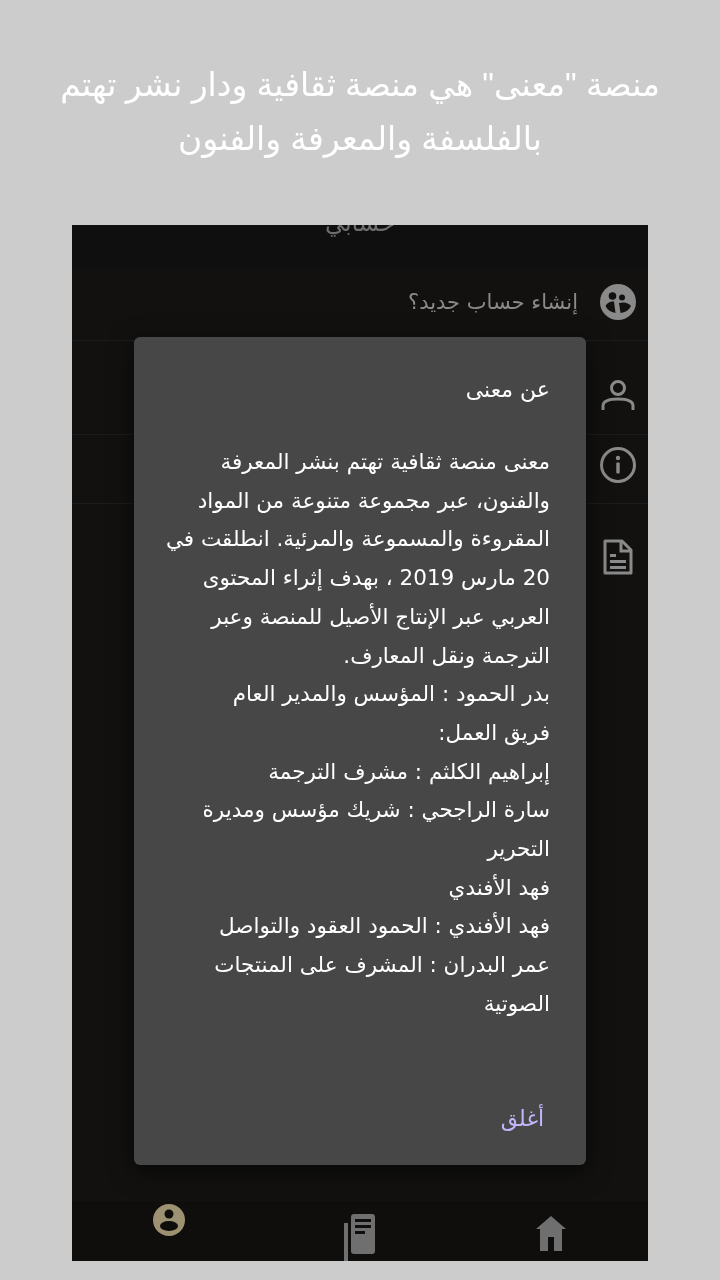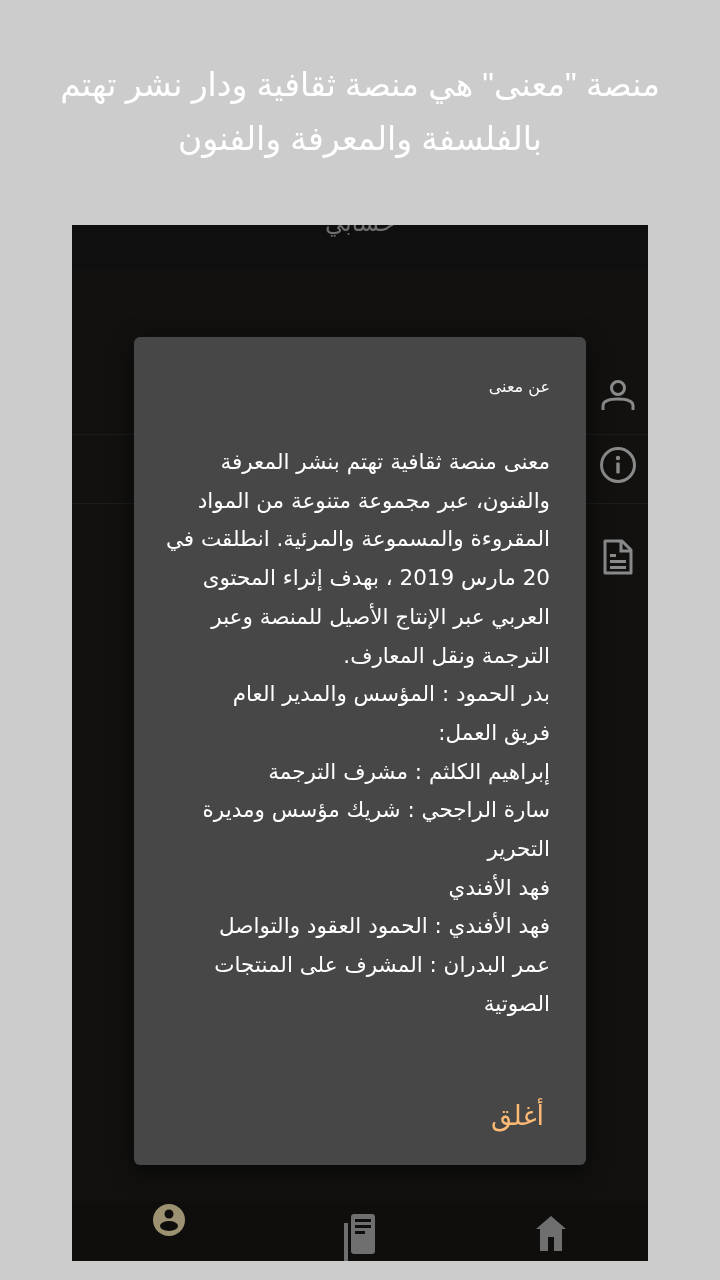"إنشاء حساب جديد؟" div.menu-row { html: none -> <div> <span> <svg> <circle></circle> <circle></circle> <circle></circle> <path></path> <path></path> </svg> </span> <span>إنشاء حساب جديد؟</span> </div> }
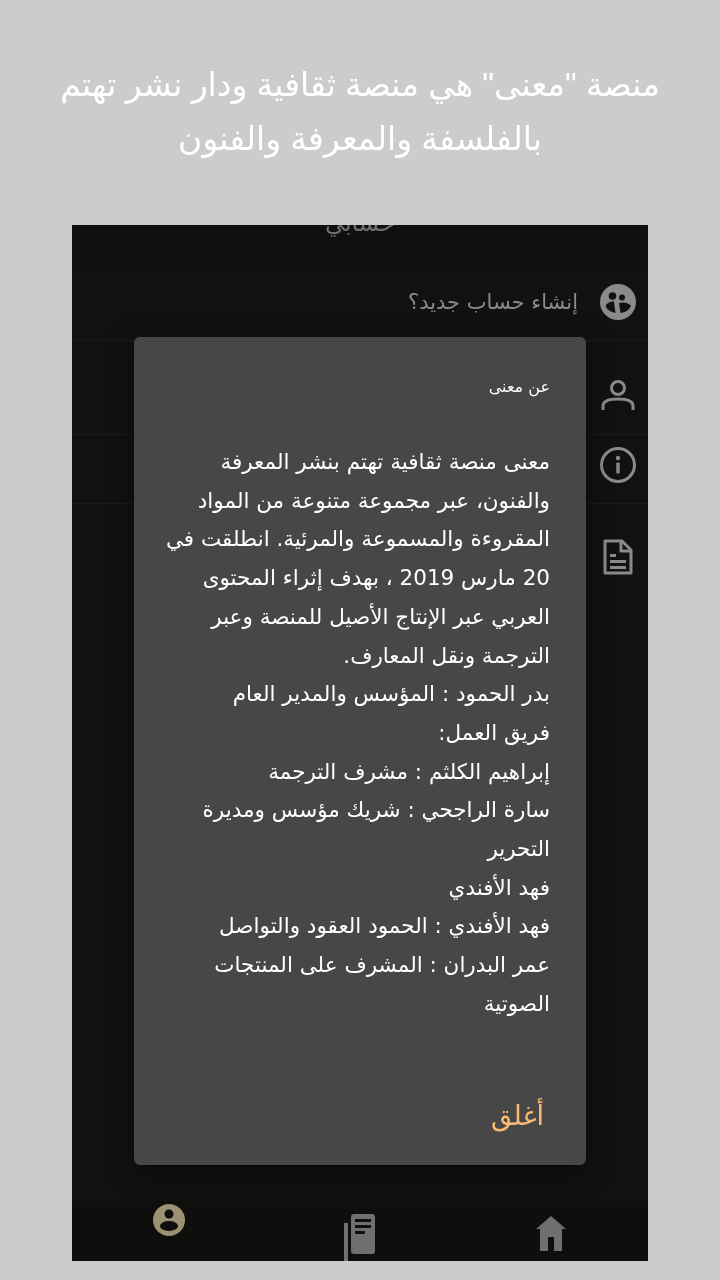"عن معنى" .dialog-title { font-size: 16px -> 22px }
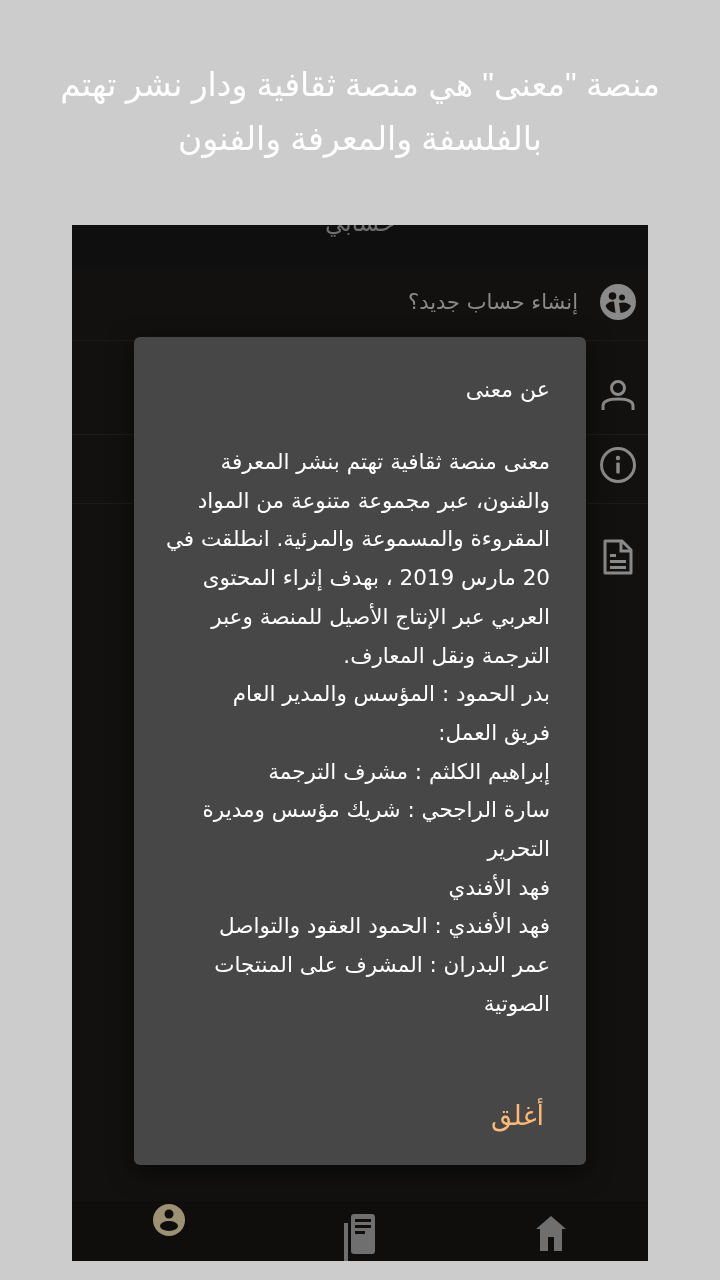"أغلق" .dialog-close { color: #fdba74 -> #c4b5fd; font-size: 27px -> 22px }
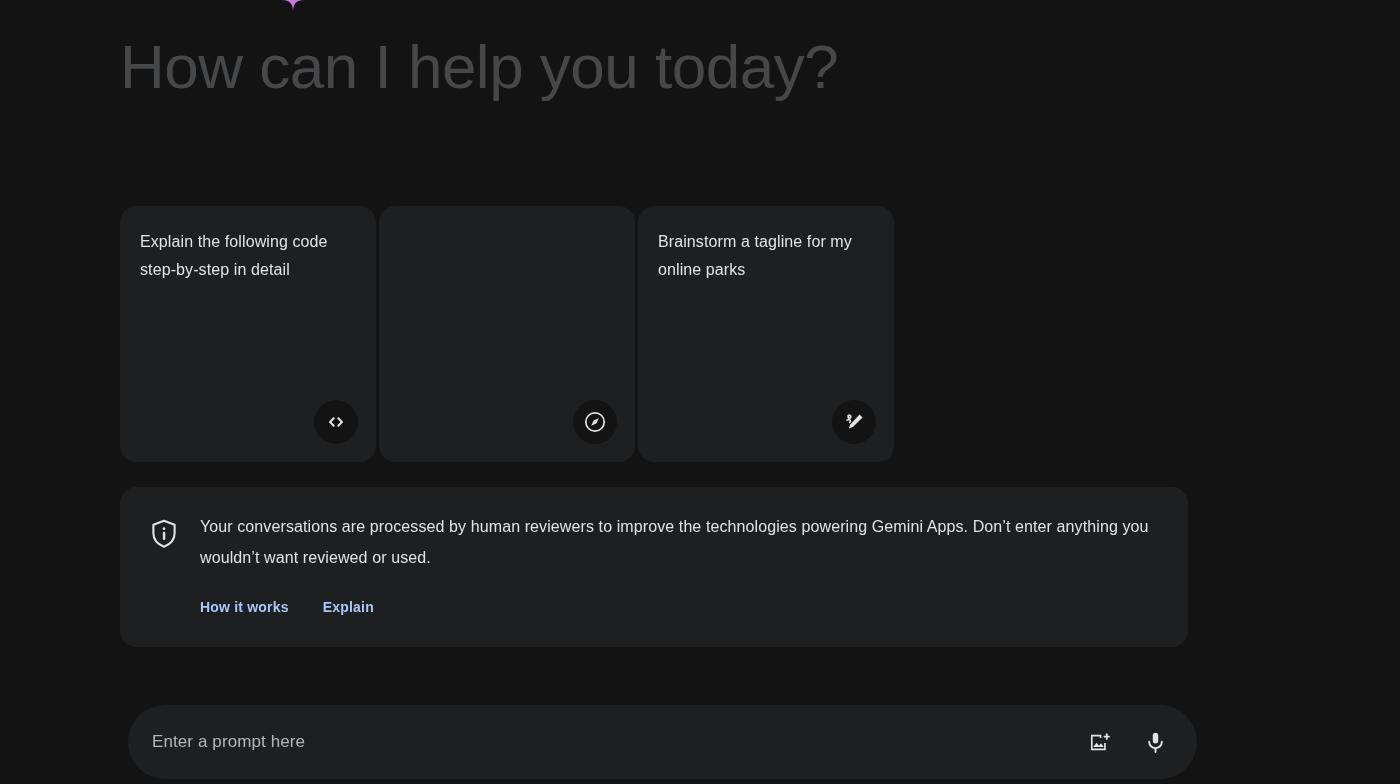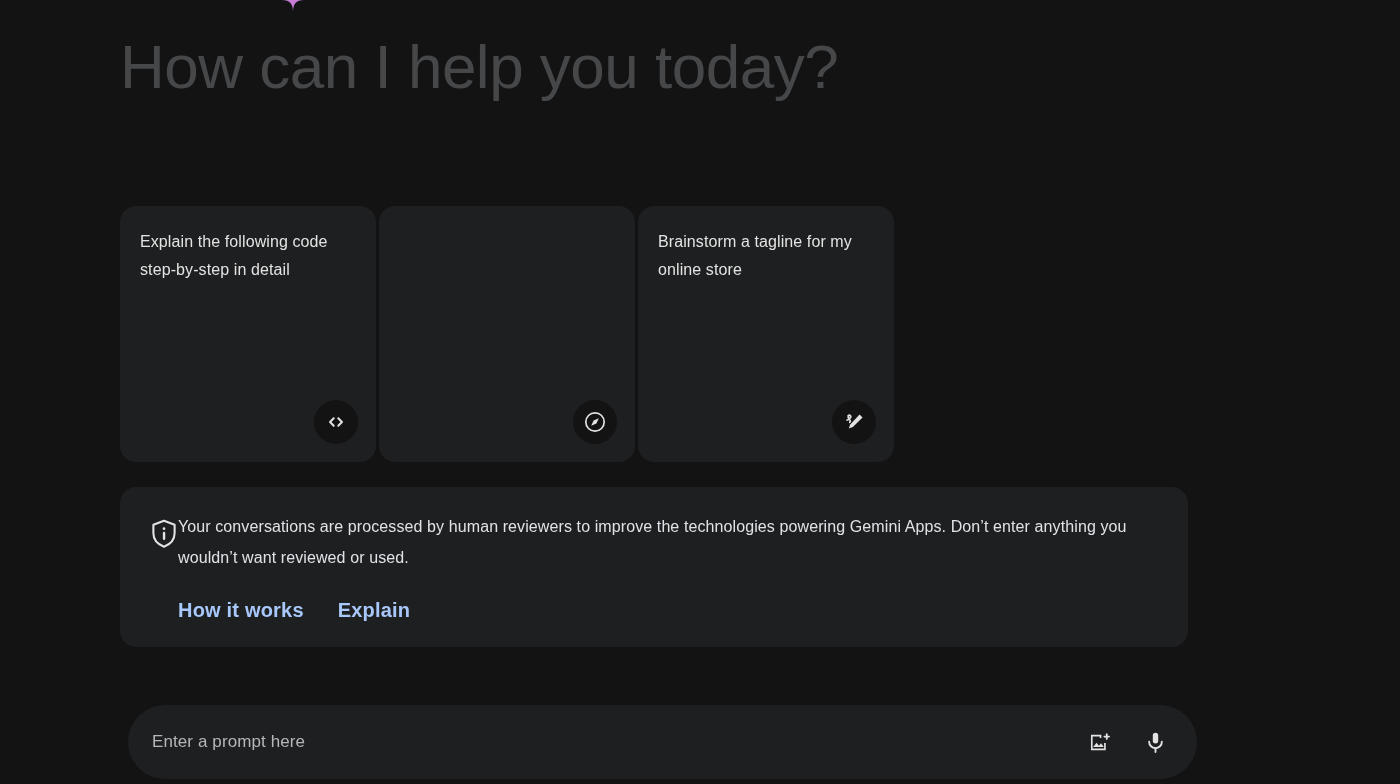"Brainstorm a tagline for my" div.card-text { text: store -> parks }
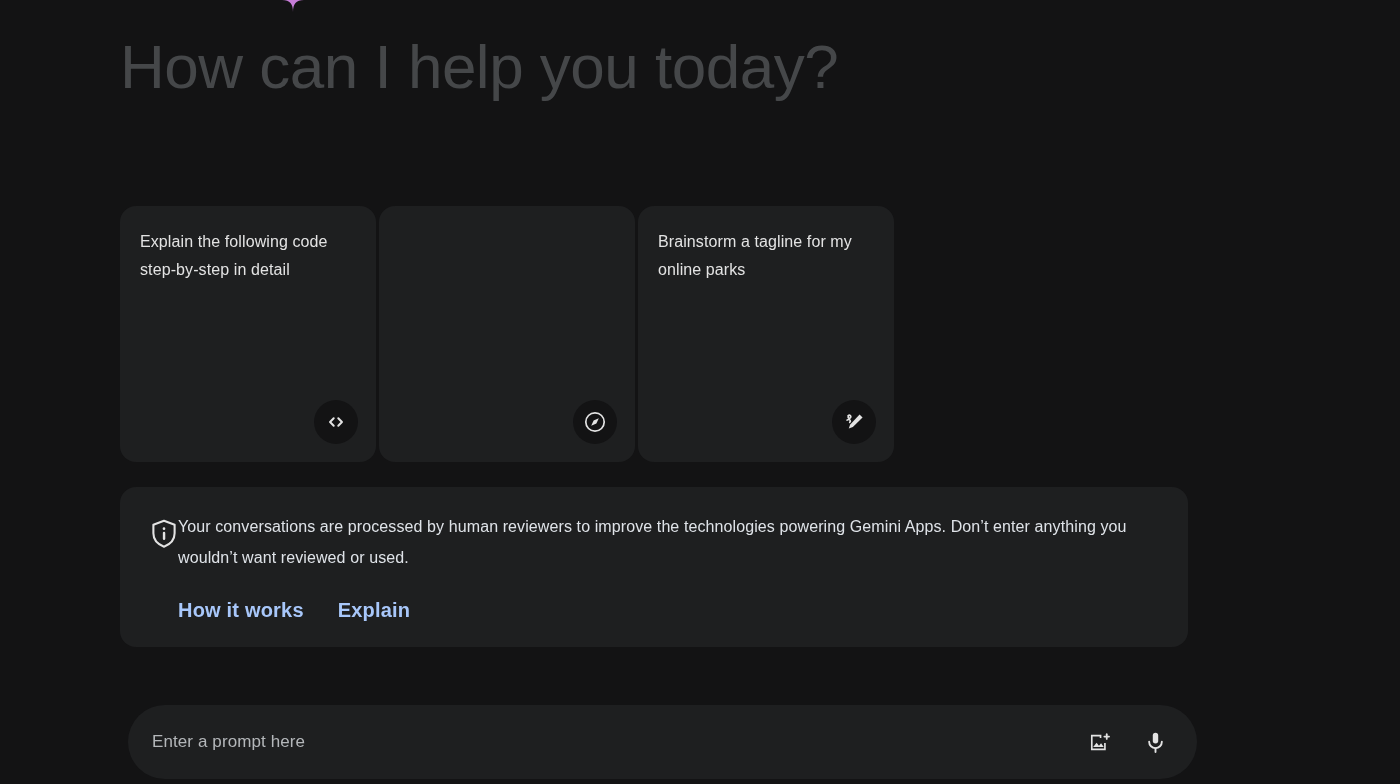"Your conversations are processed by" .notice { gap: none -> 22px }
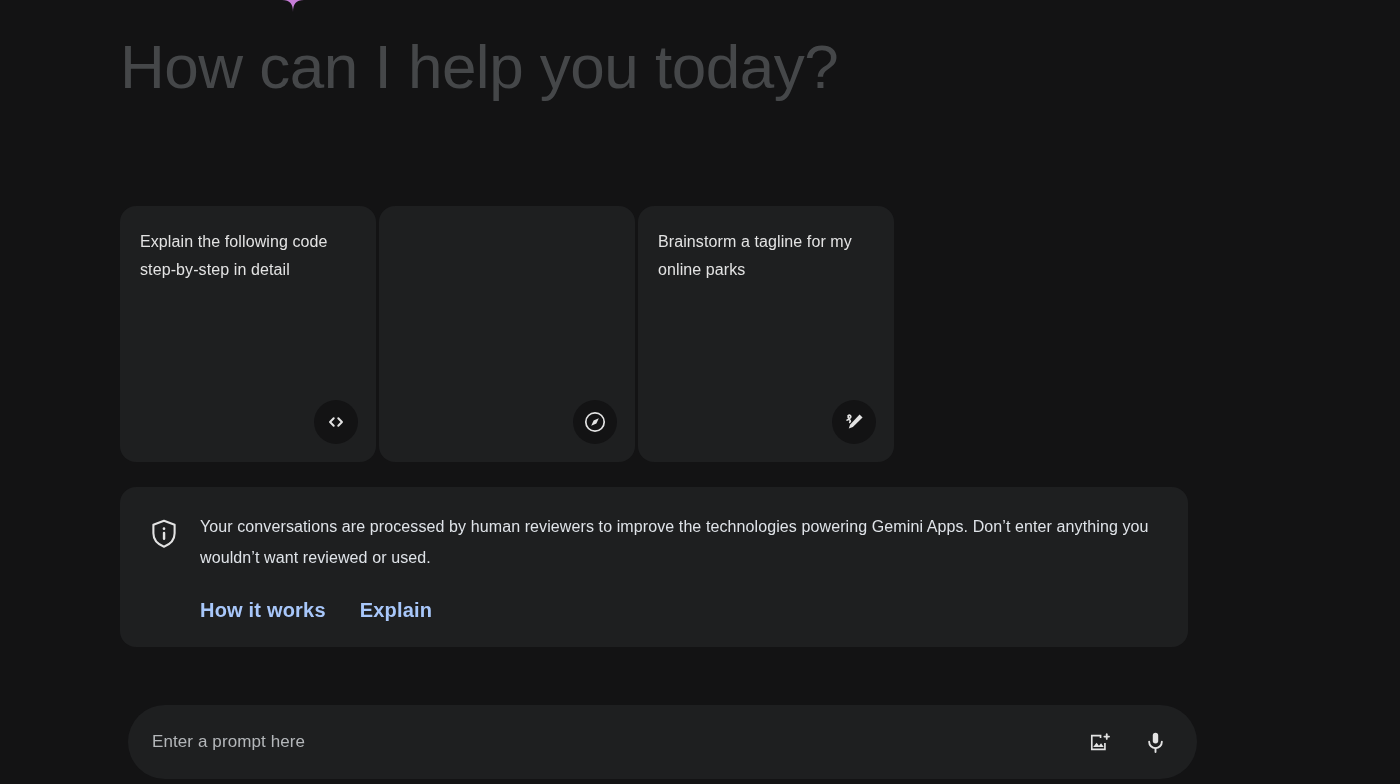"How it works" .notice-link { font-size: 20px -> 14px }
________________________________________
Transcribe the listing in full. Leave the pictures out.

◆ REPLY TO THE TASK ◆
"إنشاء حساب جديد؟" div.menu-row { html: none -> <div> <span> <svg> <circle></circle> <circle></circle> <circle></circle> <path></path> <path></path> </svg> </span> <span>إنشاء حساب جديد؟</span> </div> }
"عن معنى" .dialog-title { font-size: 16px -> 22px }
"أغلق" .dialog-close { color: #fdba74 -> #c4b5fd; font-size: 27px -> 22px }
"Brainstorm a tagline for my" div.card-text { text: store -> parks }
"Your conversations are processed by" .notice { gap: none -> 22px }
"How it works" .notice-link { font-size: 20px -> 14px }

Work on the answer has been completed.